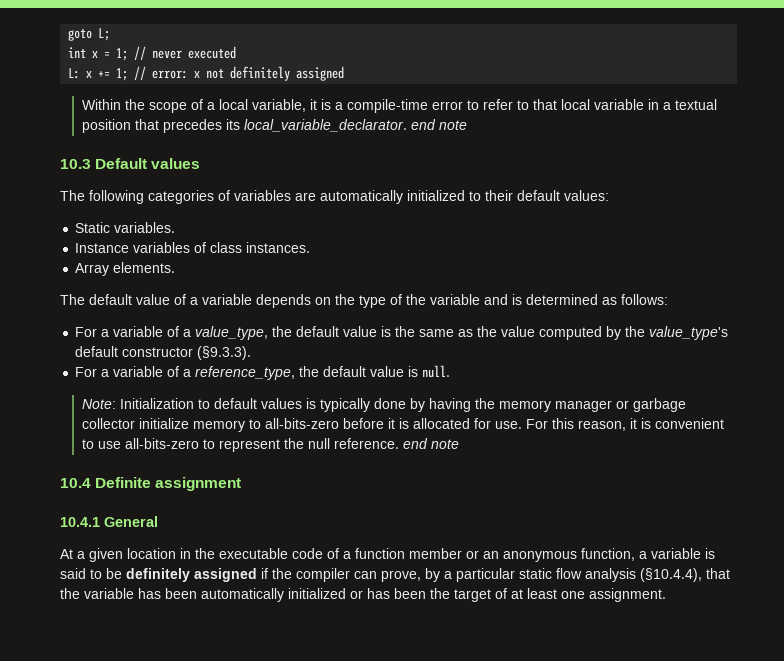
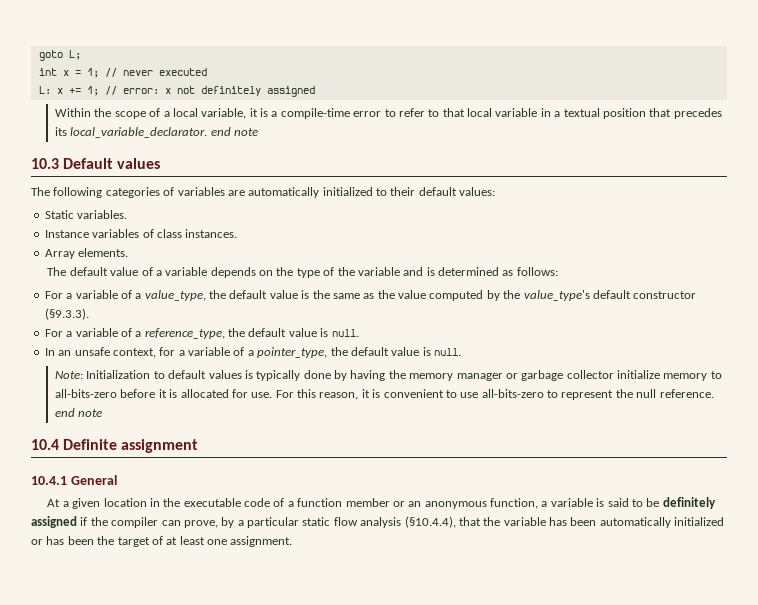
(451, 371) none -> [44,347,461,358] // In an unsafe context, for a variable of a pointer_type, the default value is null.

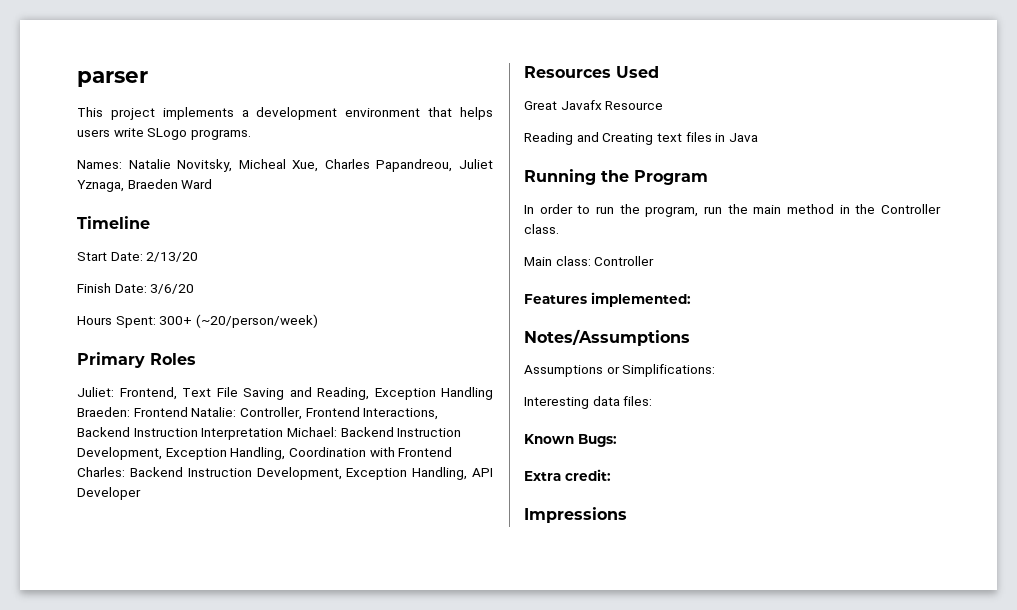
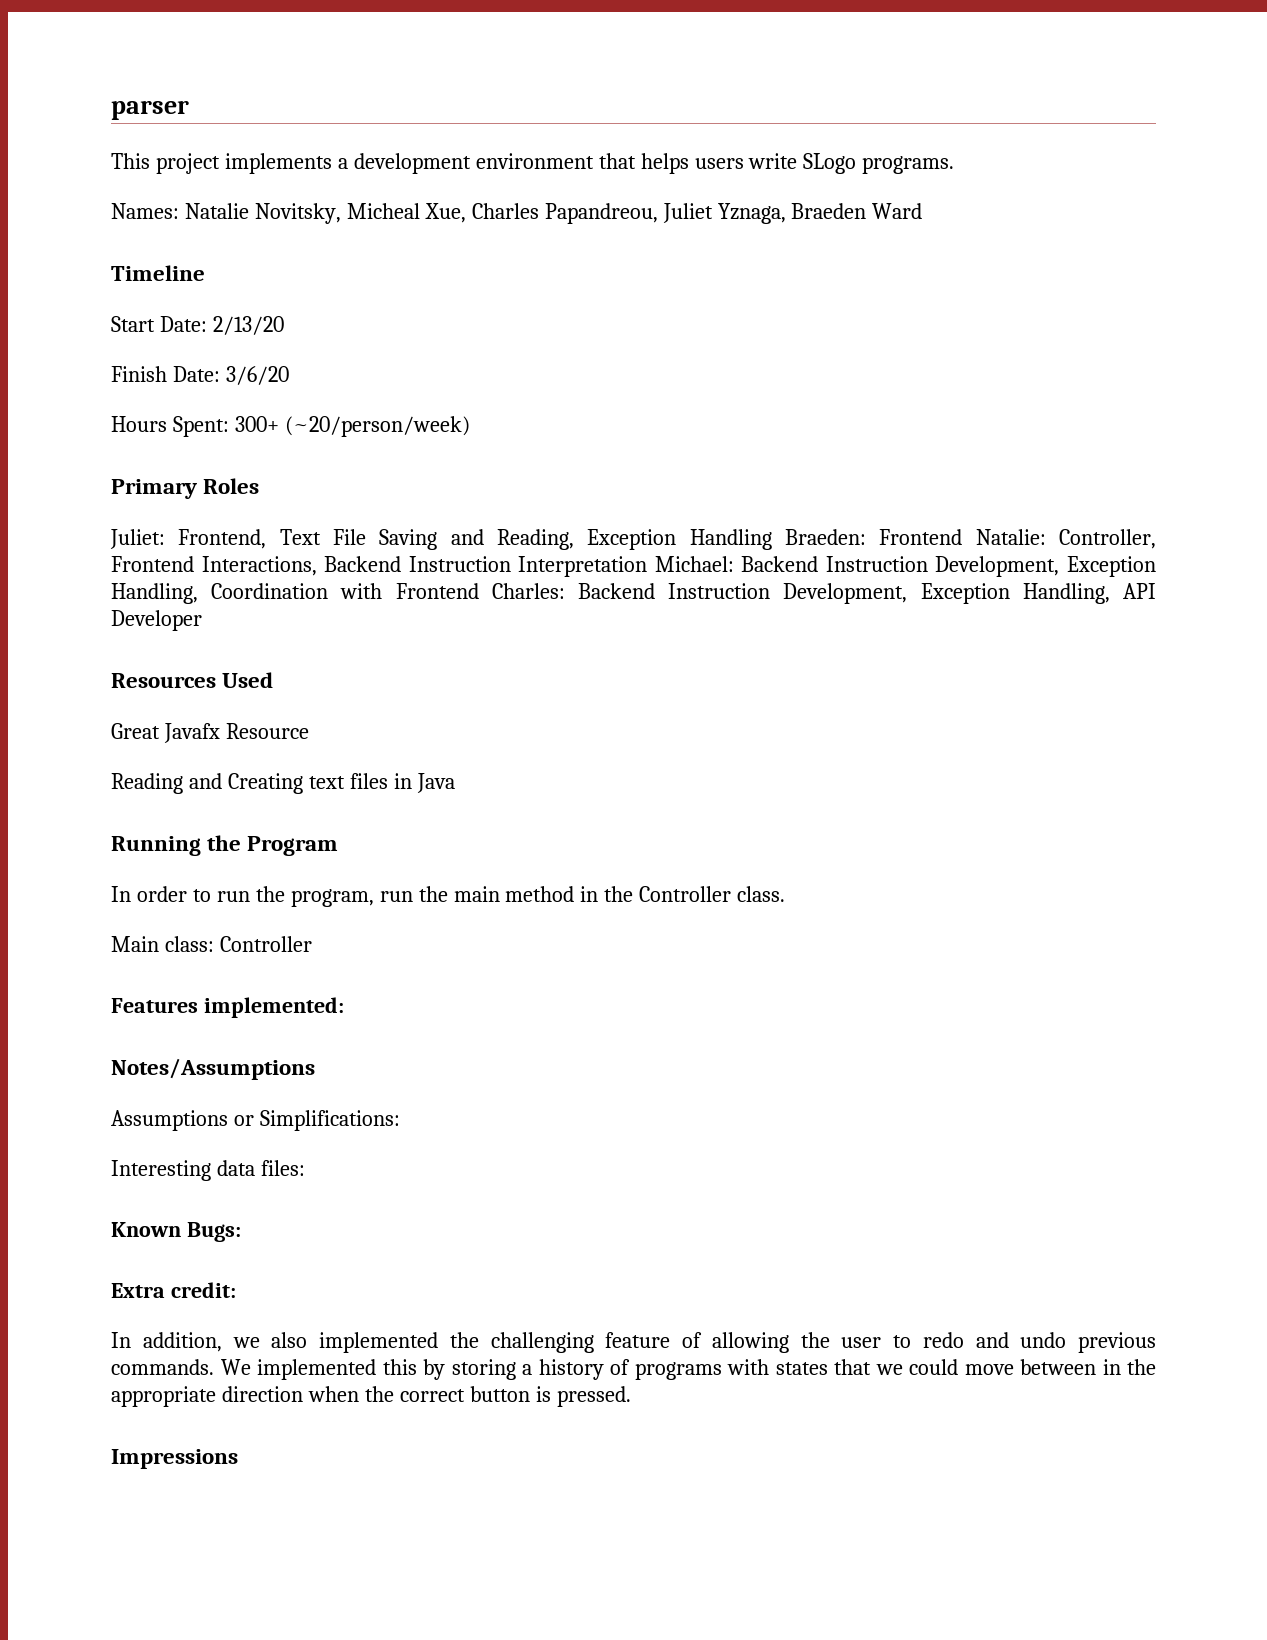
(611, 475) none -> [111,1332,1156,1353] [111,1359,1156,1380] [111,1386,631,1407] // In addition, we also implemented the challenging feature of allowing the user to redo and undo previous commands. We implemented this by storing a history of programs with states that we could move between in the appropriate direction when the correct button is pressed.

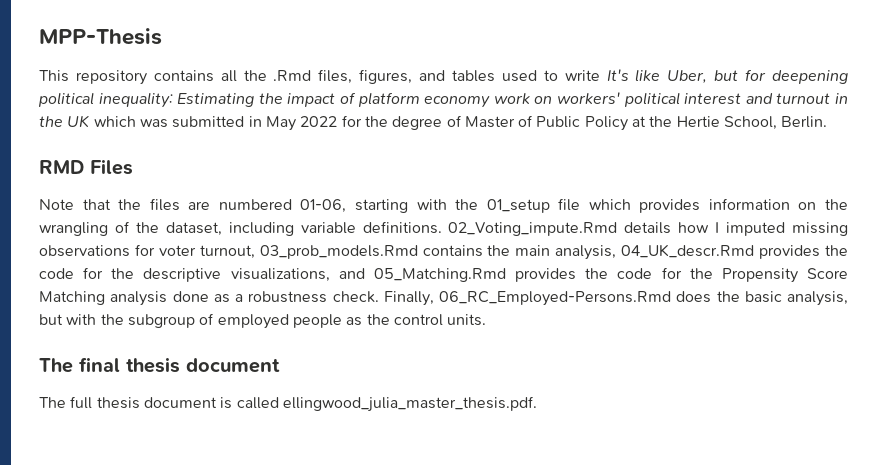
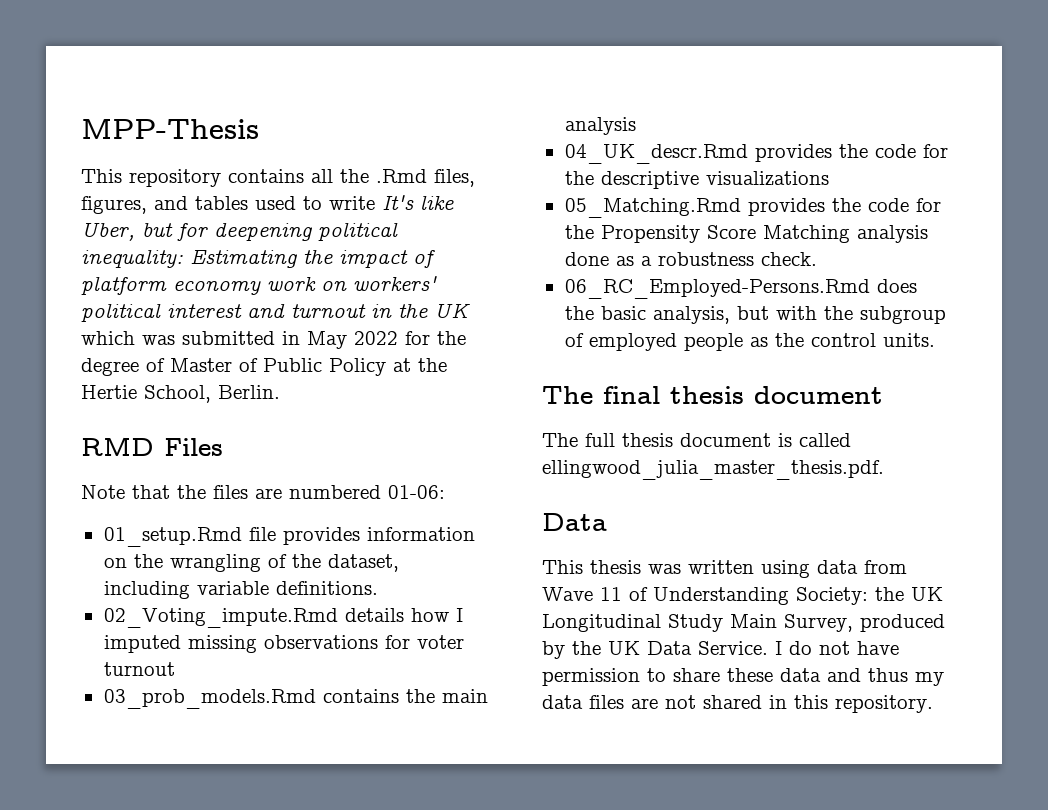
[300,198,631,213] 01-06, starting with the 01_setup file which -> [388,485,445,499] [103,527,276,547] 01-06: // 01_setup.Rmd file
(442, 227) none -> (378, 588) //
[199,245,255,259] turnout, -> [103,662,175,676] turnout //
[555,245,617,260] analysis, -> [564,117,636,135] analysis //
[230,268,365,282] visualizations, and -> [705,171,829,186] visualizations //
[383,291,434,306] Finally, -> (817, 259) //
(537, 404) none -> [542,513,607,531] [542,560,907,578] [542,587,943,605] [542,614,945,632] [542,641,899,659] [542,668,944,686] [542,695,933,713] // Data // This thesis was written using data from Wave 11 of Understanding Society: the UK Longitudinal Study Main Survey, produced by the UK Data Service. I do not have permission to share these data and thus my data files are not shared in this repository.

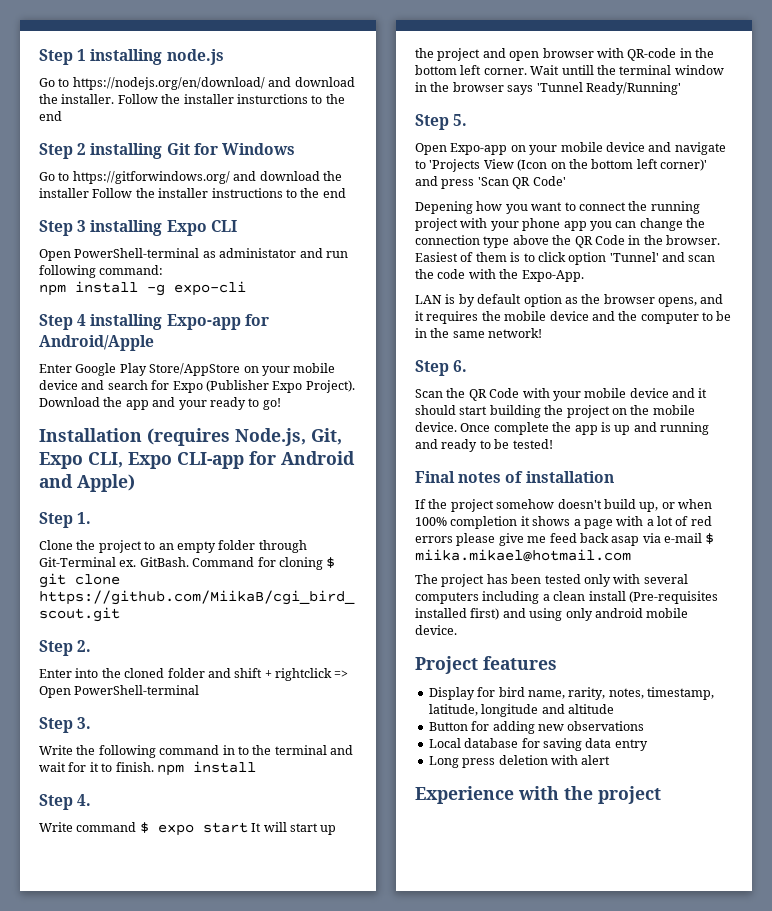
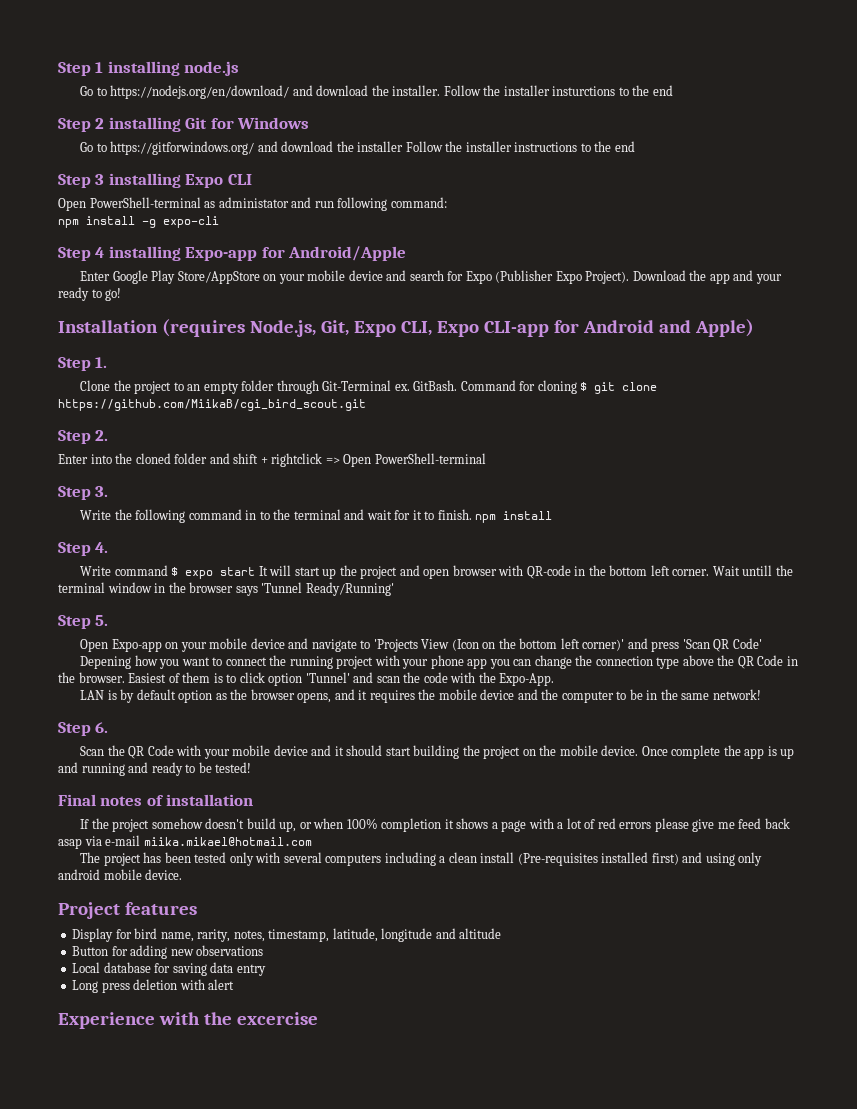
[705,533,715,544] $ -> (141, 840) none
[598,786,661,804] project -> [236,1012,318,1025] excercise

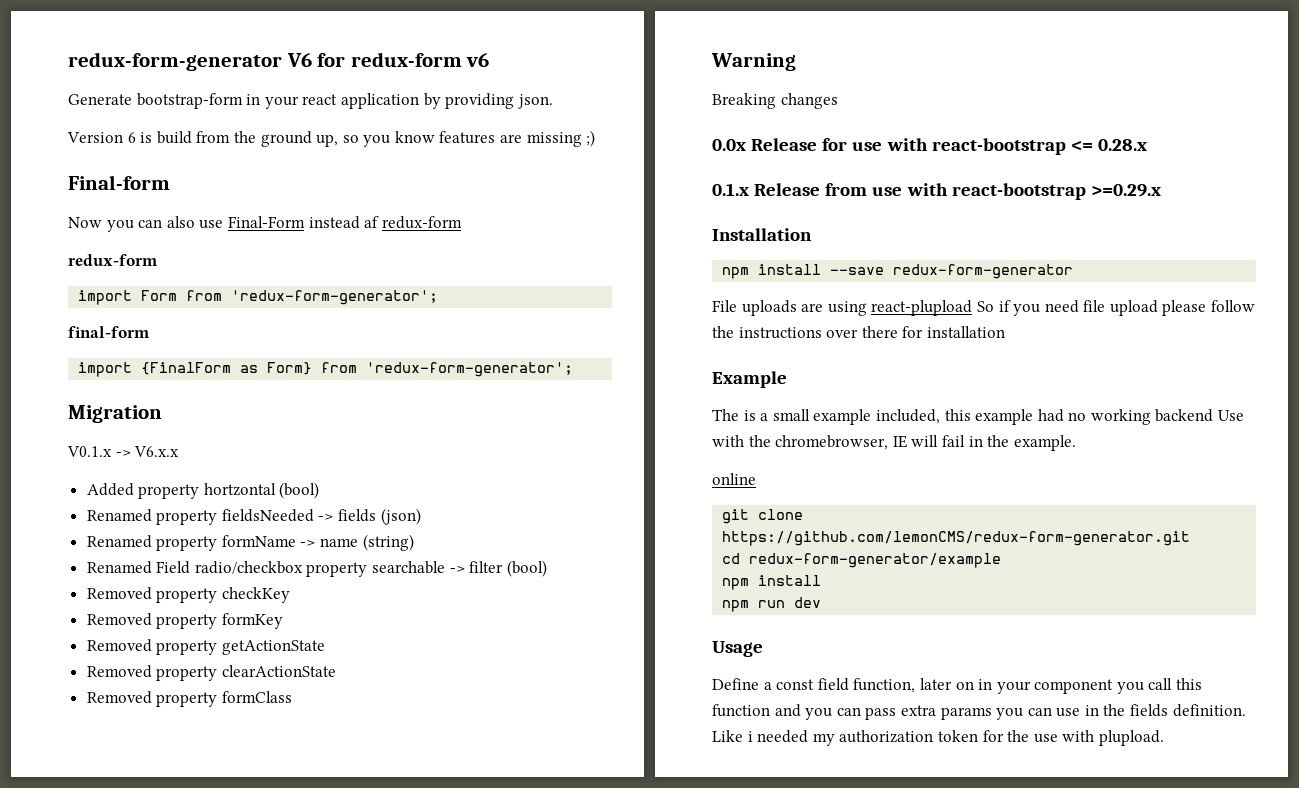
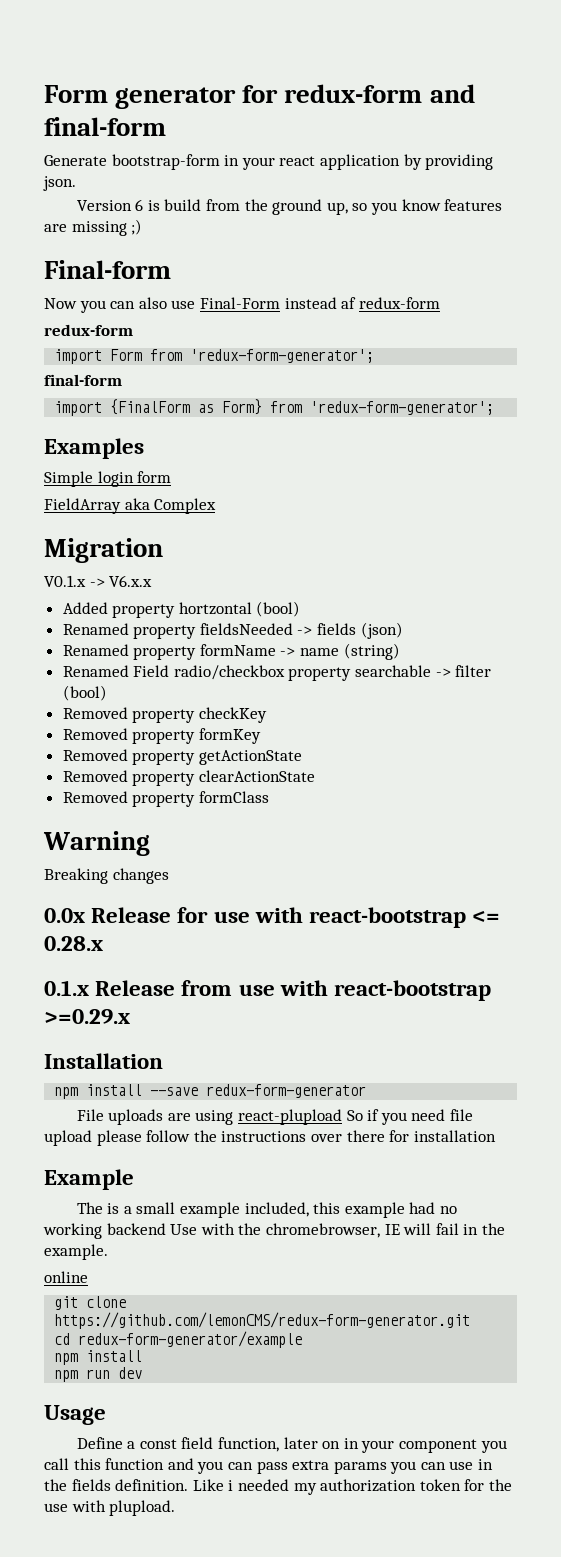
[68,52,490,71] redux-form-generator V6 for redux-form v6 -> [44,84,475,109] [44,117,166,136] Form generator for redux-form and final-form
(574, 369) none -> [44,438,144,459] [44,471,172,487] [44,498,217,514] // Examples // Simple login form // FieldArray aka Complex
_ _ _
▶ _DESCRIPTION OF THE TASK_:
Would you retype the lines above from the one with "[300,198,631,213] 01-06, starting" down to the one with "[383,291,434,306] Finally, -> (817, 259) //", word for word, both ends included and no other lines?

▶ _PROBLEM SOLUTION_:
[300,198,631,213] 01-06, starting with the 01_setup file which -> [388,485,445,499] [103,527,276,547] 01-06: // 01_setup.Rmd file
(442, 227) none -> (378, 588) //
[199,245,255,259] turnout, -> [103,662,175,676] turnout //
[555,245,617,260] analysis, -> [564,117,636,135] analysis //
[230,268,365,282] visualizations, and -> [705,171,829,186] visualizations //
[383,291,434,306] Finally, -> (817, 259) //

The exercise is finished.